Since the buzz about the early listing for leveraged long and inverse single stock ETFs continues to build, I wanted to check in on them again. If someone says they are tools for speculation, mostly yes, that is how they will be used. If someone says the daily reset is a big risk that could blow up longer term holders, yes, that is absolutely possible. 

They do not have to be used to leverage up to buy more stock though. This is a point I've made a couple of times before and will continue to make, they can be used to leverage down providing capital efficiency and/or technically exposing fewer of your dollars to risk assets. For this post let's look at client holding Nike (NKE) and the AXS 2X NKE Bull ETF (NKEL). Instead of $10,000 into NKE, an investor could put $5000 into NKEL and put the other $5000 into TBIL or something like $4000 into TBIL and the other $1000 into something with a negative correlation to the broad market or something that was reliably, negatively correlated to NKE. Here's NKEL compared to NKE since it's inception.

 

For some reason, the chart doesn't have NKE's trading on Friday. On 8/12 it closed at $116.07. So in the period that NKEL wsa up 27.5%, NKE itself was up 12.44%. So not an exact doubling up and it is only one month but is that close enough? Of course there is no way to know the future sequence of daily returns of NKE and by extension NKEL but a point I've been making for a few years is that the 2x funds kind of "work" over the longer term. I've observed far more variance in the 3X funds, but 2X often look like the above chart which is to say not that far off. 

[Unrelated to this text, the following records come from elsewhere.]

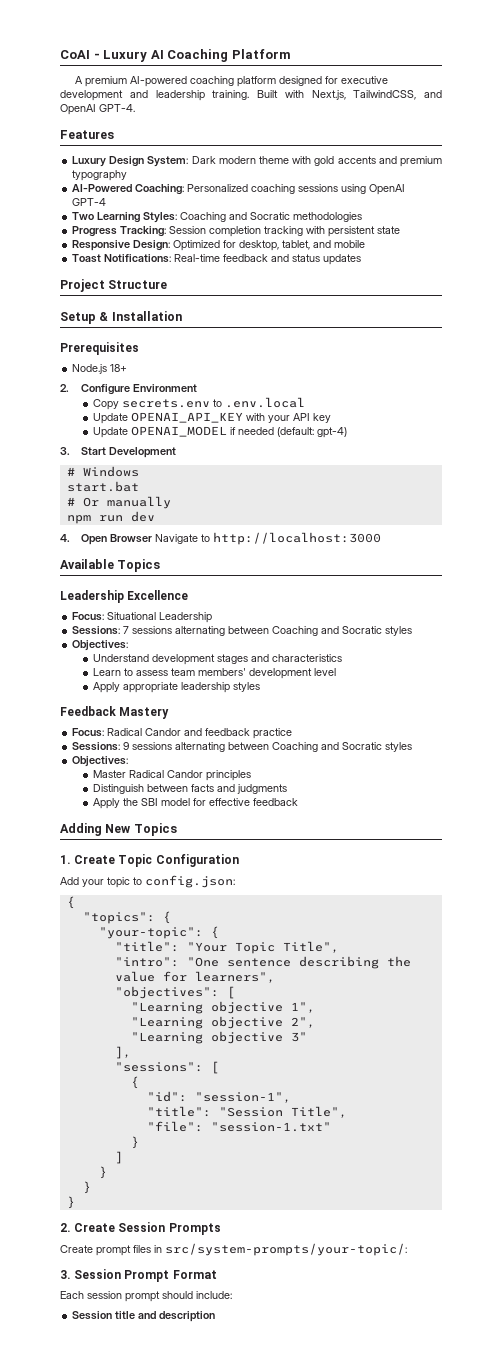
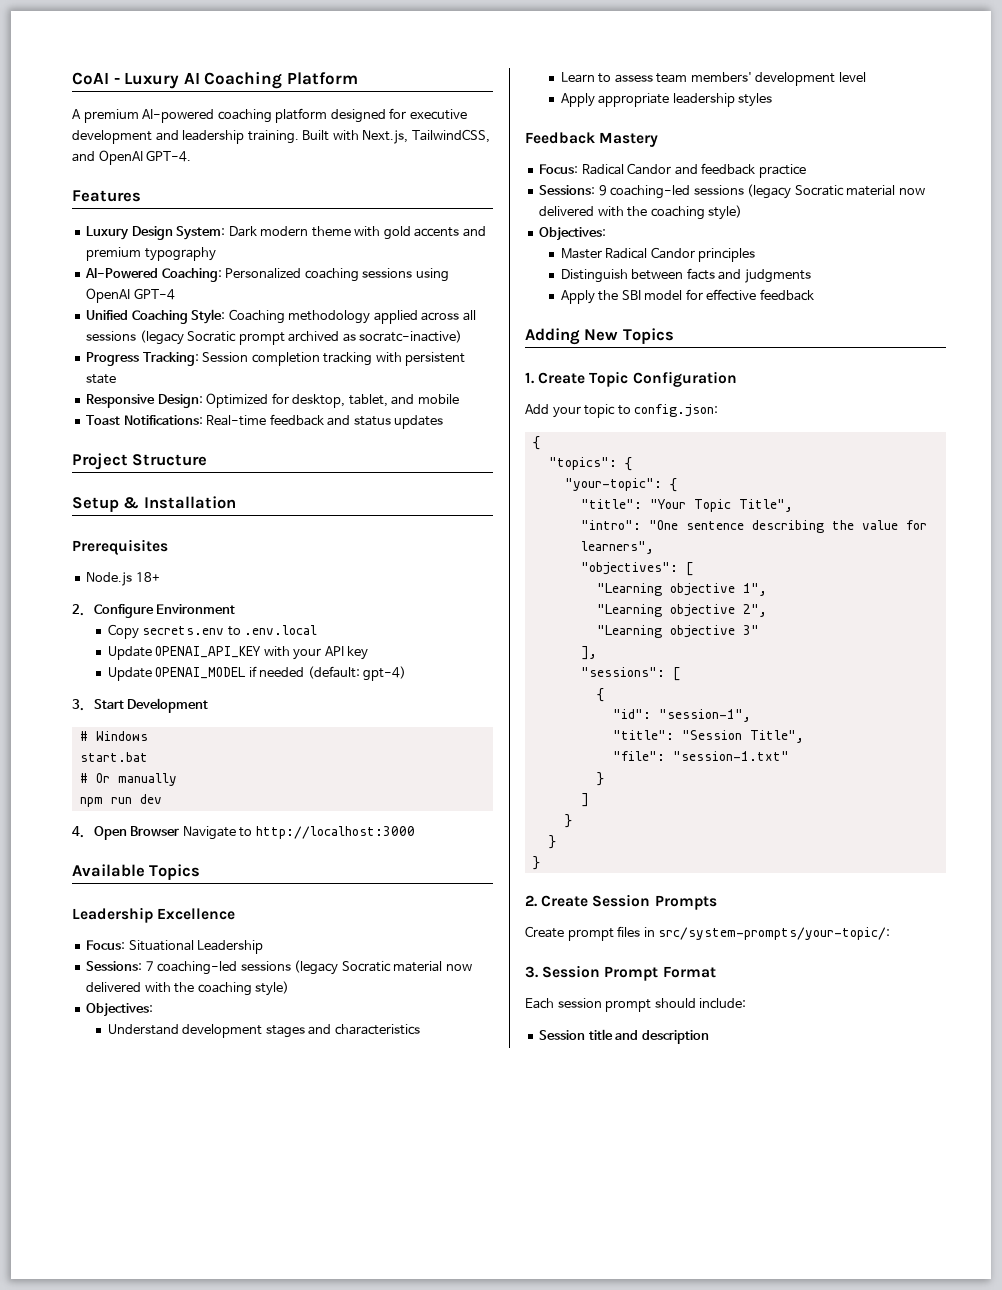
- Two Learning Styles: Coaching and Socratic methodologies
+ Unified Coaching Style: Coaching methodology applied across all sessions (legacy Socratic prompt archived as socratc-inactive)
- Sessions: 7 sessions alternating between Coaching and Socratic styles
+ Sessions: 7 coaching-led sessions (legacy Socratic material now delivered with the coaching style)
- Sessions: 9 sessions alternating between Coaching and Socratic styles
+ Sessions: 9 coaching-led sessions (legacy Socratic material now delivered with the coaching style)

Doing something like this with an individual stock is very unlikely to ever be my trade but it is short sighted to assume leverage on its face must be bad. Many people misuse leverage and yeah, that is a catastrophe waiting to happen. There are ways to use leverage prudently though, we've gone over several example here in the last couple of months. This is something to study and learn from to possibly be part of the solution down the road. 

Generally, instead of naysaying, I would rather take an extra minute to figure out whether and how something new might fit in with how I manage portfolios. Not everything will find a home in client accounts, but every so often it does make sense to add something to the toolbox.